As we have seen in the first part of the blog, procurement strategies and
challenges have evolved over the years and hence it becomes essential for
organizations to rethink their procurement structure. Organizations have to
look for certain key enablers with regards to technology, process and people
that can help them drive exponential changes in procurement. Successful
businesses are also rethinking the traditional viewpoint of evaluating
procurement metrics in silos and instead adopt an end-to-end approach of
evaluating supply chain metrics.
Technology
Big data has been a key buzz word in terms of technological developments in
the procurement and supply chain world, but there have also been other
exciting technological developments that can significantly change the way
procurement operates in the future such as:
3D Printing:
3D Printing, or additive
manufacturing, is a
process by which a 3-
dimensional object can be
constructed from a
computer model through
successive layering of
various materials with the
use of a specialized
computer-controlled
machine. This can
eliminate the need for
procurement to buy
products externally that can be 3D printed. Suppliers would only need to
send data for 3D printing creating new challengers for procurement in the
form of increased data security and patents.
Cognitive Procurement:
Cognitive procurement is the application of self-learning systems that use
data mining, pattern recognition and natural language process to mimic the
human brain function around the processes of buying goods, services or
works from an external source. (source: cognitiveprocurement.com) Using
cognitive platform like IBM Watson, cognitive analytics can transform
procurement significantly. News sources can be brought in real time that will
help buyers prepare for supplier meetings and in negotiations, allowing for
better risk negotiation with vendors across the globe.
Behavioral analytics:
Behavioral analysis focuses on understanding how consumers act and why,
enabling accurate predictions about how they are likely to act in the future.
Behavioral analytics can be used to track customer behavior by tracking
online spend data or instore preference data. This can help procurement
place orders in anticipation of spike in demand.
Internet of Things:
Internet of things is a system of interrelated computing devices that has the
capability to transfer data without requiring human interaction. Use of IoT in
maintenance to sense failure of equipment to alert maintenance teams can
provide insightful data to procurement professionals into supplier
performance for parts that are outsourced. IoT is also being used to monitor
stock levels and trigger automatic replenishment orders which can help
procurement stay ahead of stock out situations.
Process
Process is often overlooked when people talk about trends, but It is
imperative that we look into how changes in technology will eventually result
in a process overhaul for procurement and supply chain organizations.

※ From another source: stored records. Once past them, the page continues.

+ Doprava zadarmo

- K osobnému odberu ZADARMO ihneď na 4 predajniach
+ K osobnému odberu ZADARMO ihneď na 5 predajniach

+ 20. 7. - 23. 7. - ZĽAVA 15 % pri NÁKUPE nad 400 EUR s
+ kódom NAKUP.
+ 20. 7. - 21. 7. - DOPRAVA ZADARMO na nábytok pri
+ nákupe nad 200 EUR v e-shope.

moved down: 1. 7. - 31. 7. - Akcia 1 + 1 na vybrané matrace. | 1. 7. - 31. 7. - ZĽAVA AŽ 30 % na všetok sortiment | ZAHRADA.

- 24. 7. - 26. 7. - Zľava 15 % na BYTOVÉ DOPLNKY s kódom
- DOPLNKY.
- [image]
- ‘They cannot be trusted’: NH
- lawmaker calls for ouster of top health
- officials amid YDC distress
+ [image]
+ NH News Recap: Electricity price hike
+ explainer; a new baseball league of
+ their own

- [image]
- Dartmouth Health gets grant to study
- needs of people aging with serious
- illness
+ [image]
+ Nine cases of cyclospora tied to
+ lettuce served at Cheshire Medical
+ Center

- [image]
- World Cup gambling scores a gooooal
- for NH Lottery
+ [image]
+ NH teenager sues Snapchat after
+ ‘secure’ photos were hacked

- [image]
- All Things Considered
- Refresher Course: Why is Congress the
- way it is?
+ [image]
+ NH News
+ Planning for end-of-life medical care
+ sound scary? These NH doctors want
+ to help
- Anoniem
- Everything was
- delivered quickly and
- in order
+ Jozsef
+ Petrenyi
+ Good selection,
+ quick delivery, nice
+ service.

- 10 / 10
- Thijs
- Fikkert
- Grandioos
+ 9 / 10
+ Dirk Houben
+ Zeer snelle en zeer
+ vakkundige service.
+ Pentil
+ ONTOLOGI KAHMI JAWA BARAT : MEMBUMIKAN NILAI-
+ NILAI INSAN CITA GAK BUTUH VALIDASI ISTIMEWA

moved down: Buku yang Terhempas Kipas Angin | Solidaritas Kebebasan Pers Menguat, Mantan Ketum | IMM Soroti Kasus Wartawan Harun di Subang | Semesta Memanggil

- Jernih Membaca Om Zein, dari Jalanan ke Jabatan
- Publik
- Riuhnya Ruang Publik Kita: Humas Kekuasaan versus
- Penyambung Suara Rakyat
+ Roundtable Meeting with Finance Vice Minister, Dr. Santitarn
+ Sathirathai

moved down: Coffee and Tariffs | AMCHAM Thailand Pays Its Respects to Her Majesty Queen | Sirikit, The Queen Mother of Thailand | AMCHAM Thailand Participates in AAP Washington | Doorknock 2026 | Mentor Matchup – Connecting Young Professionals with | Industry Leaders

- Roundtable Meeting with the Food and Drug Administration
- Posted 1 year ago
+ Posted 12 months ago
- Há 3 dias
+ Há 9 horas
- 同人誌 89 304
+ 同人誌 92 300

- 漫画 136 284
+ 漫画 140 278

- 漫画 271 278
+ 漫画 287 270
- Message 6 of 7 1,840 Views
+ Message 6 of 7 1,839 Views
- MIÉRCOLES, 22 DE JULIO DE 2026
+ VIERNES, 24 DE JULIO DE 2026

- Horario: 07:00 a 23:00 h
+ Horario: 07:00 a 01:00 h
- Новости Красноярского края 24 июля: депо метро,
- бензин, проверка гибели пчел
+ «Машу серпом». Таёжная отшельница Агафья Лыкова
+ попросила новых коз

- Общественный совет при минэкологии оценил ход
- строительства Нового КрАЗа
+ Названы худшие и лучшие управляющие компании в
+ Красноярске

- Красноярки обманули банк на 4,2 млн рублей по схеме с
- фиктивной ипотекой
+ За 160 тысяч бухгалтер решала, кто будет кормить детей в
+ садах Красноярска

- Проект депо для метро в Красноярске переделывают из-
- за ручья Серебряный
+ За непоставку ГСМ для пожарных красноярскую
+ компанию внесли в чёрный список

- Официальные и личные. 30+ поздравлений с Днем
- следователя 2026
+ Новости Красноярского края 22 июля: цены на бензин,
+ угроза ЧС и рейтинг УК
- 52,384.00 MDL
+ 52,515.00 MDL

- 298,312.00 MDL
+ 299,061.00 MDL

End-to-End Supply Chain Metrics:
Managers require metrics to demonstrate performance improvements and
the value created across the entire supply chain. One example is combining
logistics and procurement to look at TCO of components can enable
organizations to make better sourcing decisions. Another example is to
combine finance and procurement metrics that can make spend
management and analysis easier.
Supplier collaboration:
Supplier Collaboration is a disciplined approach for any business to establish
and sustain relationships with key suppliers in an effort to move from a price-
driven (win/lose) transactional level to a value-driven (win/win) collaborative
level at every touch-point throughout the product or service life cycle. In
todays rapidly changing business environment buyers are becoming more
reliant on suppliers as not just providers of material but as extended partners
to create competitive differentiation.
Crowdsourcing:
Crowdsourcing is another concept that can cause tectonic shifts on how we
see procurement today. For example, a U.S. company sources its entire
product development--in the form of designs for T-shirts--from the crowd,
with artists submitting concepts and then everyone voting on which ones
continue to production. This form of procurement is becoming more apparent
in numerous organizations, because it allows companies the ability to gain
access to thousands of new suppliers from all over the world and encourages
them to submit bids for specific pieces of work. (source:
mypurchasingcenter.com)
People
By 2020, millennials are expected to represent 50% of global workforce. The
footprint of people involved in procurement will completely change along
with technology and process in the future. Hence it is important for
organizations to develop strategies that will help them retain millennials.
Creativity
One of the main things that motivate millennials is opportunity to be creative
at work. Procurement organizations should look to tap into this desire by
encouraging professionals to think outside the box, address ways to improve
supplier innovation & collaboration as well as work cross functionally to gain
a broader perspective of supply chain problems.
Technology
Millennials are naturally adaptive to technology and procurement
organizations should tap into this by making big data technologies available
to analyze supply chain data instead of using large spreadsheets/ traditional
systems.
Corporate Social Responsibility
Another motivation for millennials is to be involved in work that promotes
corporate social responsibility programs. This gives an incentive for
organizations to promote supply chain responsibility as a key element in day-
to-day jobs.

TADA
At CGN Global, we have structured our offerings with an eye to the future
and have developed game changing capabilities from technology and
process standpoints that also tap into creativity of the workforce.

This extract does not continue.